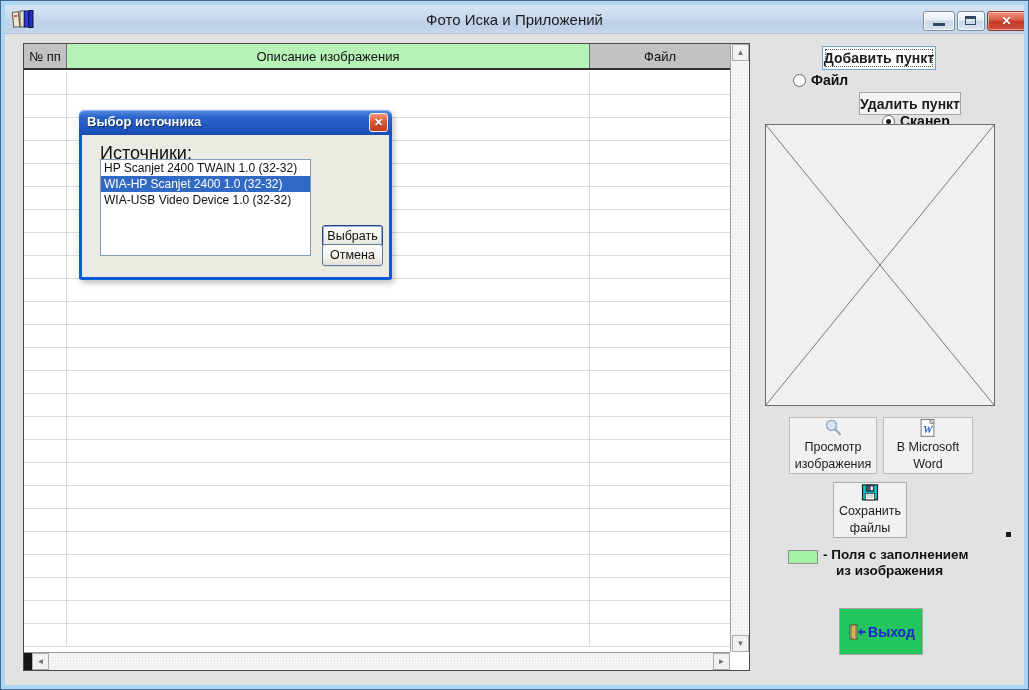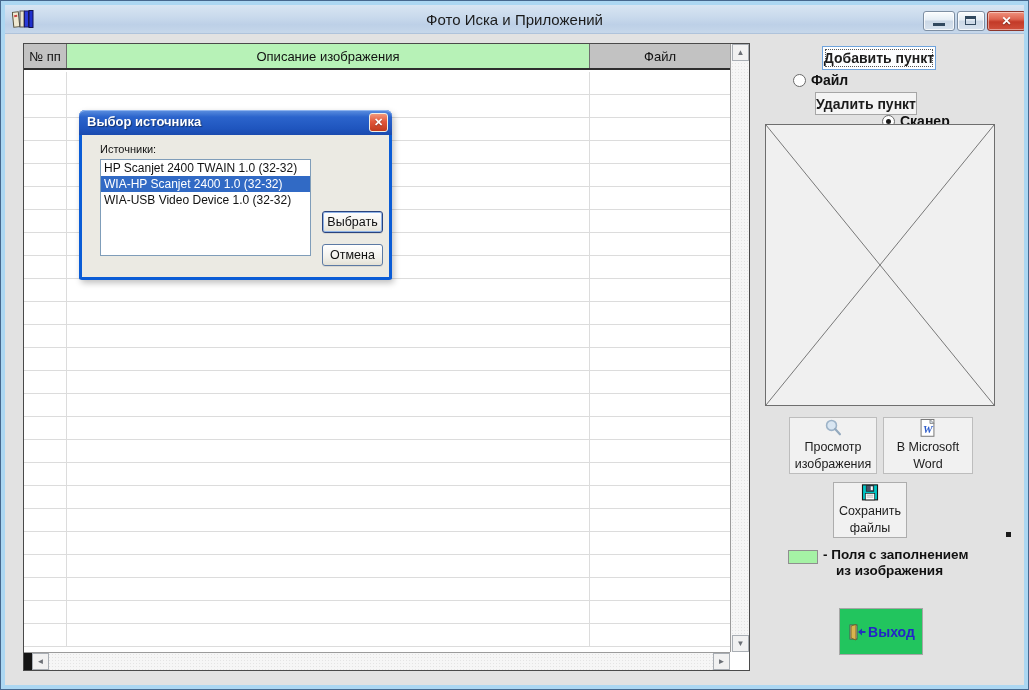--- a/index.html
+++ b/index.html
@@ -83,7 +83,7 @@
   .radio.file { left:0; } .radio.scanner { left:89px;margin-top:41px; }
   .radio-circle { width:13px; height:13px; border-radius:50%; border:1px solid #6B6B6B; background:#fff; position:relative; }
   .radio.checked .radio-circle::after { content:""; position:absolute; left:3px; top:3px; width:5px; height:5px; border-radius:50%; background:#1A1A1A; }
-  .del-btn { left:810px; top:87px; width:102px; height:23px; background:#F4F4F4; border:1px solid #A6A6A6; font-weight:bold; font-size:14px; }
+  .del-btn { left:854px; top:87px; width:102px; height:23px; background:#F4F4F4; border:1px solid #A6A6A6; font-weight:bold; font-size:14px; }
   .placeholder { position:absolute; left:760px; top:119px; width:230px; height:282px; background:#F0F0F0; border:1px solid #6E6E6E; }
   .placeholder svg { width:100%; height:100%; display:block; }
   .tool-btn { background:#F1F1F1; border:1px solid #BDBDBD; flex-direction:column; font-size:12.5px; line-height:1.25; gap:2px; }

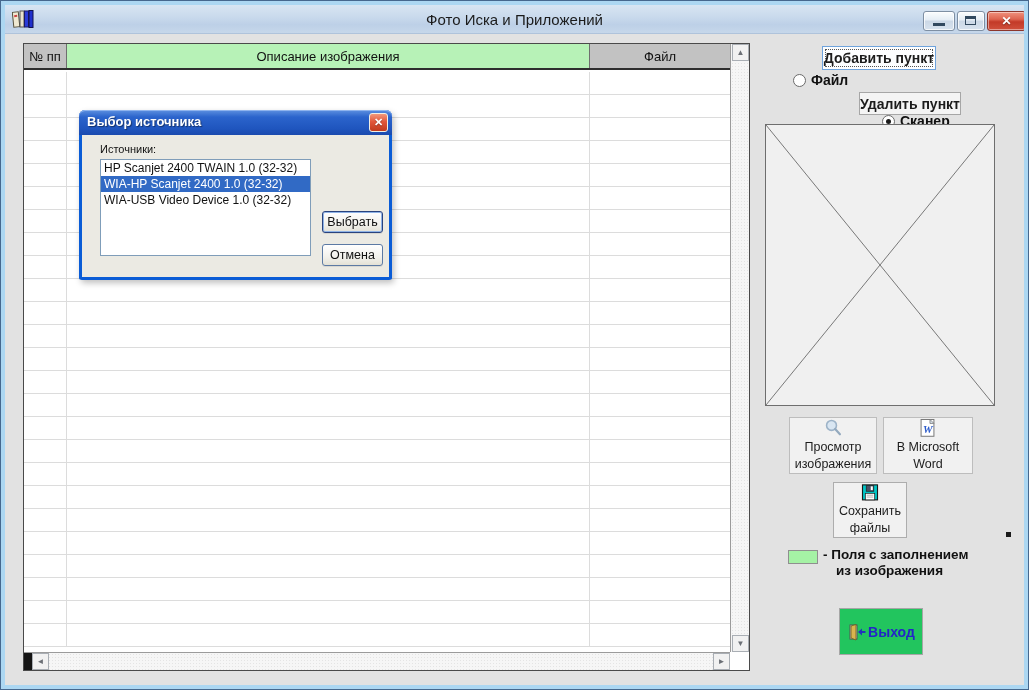--- a/index.html
+++ b/index.html
@@ -64,7 +64,7 @@
   .dlg-close { position:absolute; right:4px; top:3px; width:19px; height:19px; border-radius:3px; border:1px solid #F0EFE4;
     background:linear-gradient(180deg,#F2997B 0%,#E2573B 45%,#C03A1D 100%); color:#fff; font-size:11px; font-weight:bold;
     display:flex; align-items:center; justify-content:center; text-shadow:0 1px 1px rgba(0,0,0,.35); }
-  .dlg-label { position:absolute; left:18px; top:33px; font-size:11px; color:#111; }
+  .dlg-label { position:absolute; left:18px; top:33px; font-size:18px; color:#111; }
   .listbox { position:absolute; left:18px; top:49px; width:211px; height:97px; background:#fff; border:1px solid #7F9DB9; overflow:hidden; }
   .list-item { height:16px; line-height:16px; font-size:12px; color:#111; padding-left:3px; white-space:nowrap; }
   .list-item.selected { background:#316AC5; color:#fff; }

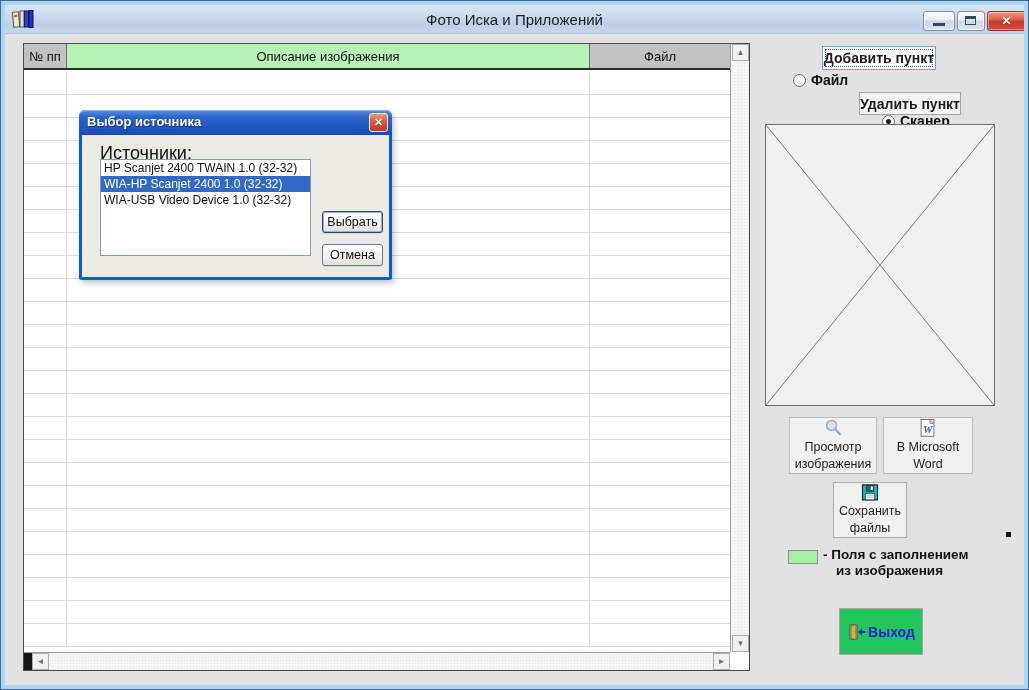--- a/index.html
+++ b/index.html
@@ -71,7 +71,7 @@
   .xp-btn { position:absolute; width:61px; height:22px; border:1px solid #5C7AA4; border-radius:3px;
     background:linear-gradient(180deg,#FFFFFF 0%,#F2F1EC 60%,#E3E1D6 100%); font-size:12.5px; color:#111;
     display:flex; align-items:center; justify-content:center; box-shadow:0 1px 0 rgba(0,0,0,.08); }
-  .xp-btn.default { left:240px; top:101px; border-color:#29437E; box-shadow:inset 0 0 0 1px #8FB3E6, 0 1px 0 rgba(0,0,0,.08); }
+  .xp-btn.default { left:240px; top:115px; border-color:#29437E; box-shadow:inset 0 0 0 1px #8FB3E6, 0 1px 0 rgba(0,0,0,.08); }
   .xp-btn.cancel  { left:240px; top:134px; }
○ ○ ○ ○ ○ ○ ○
* _Problem statement_
Please transcribe exactly the lines above from the line that has "position:absolute; left:3px; top:3px;" up to and including the line that has "left:810px; top:87px; width:102px;"; no other line belongs in the answer.

* _Solution for this exercise_
   .radio.checked .radio-circle::after { content:""; position:absolute; left:3px; top:3px; width:5px; height:5px; border-radius:50%; background:#1A1A1A; }
-  .del-btn { left:810px; top:87px; width:102px; height:23px; background:#F4F4F4; border:1px solid #A6A6A6; font-weight:bold; font-size:14px; }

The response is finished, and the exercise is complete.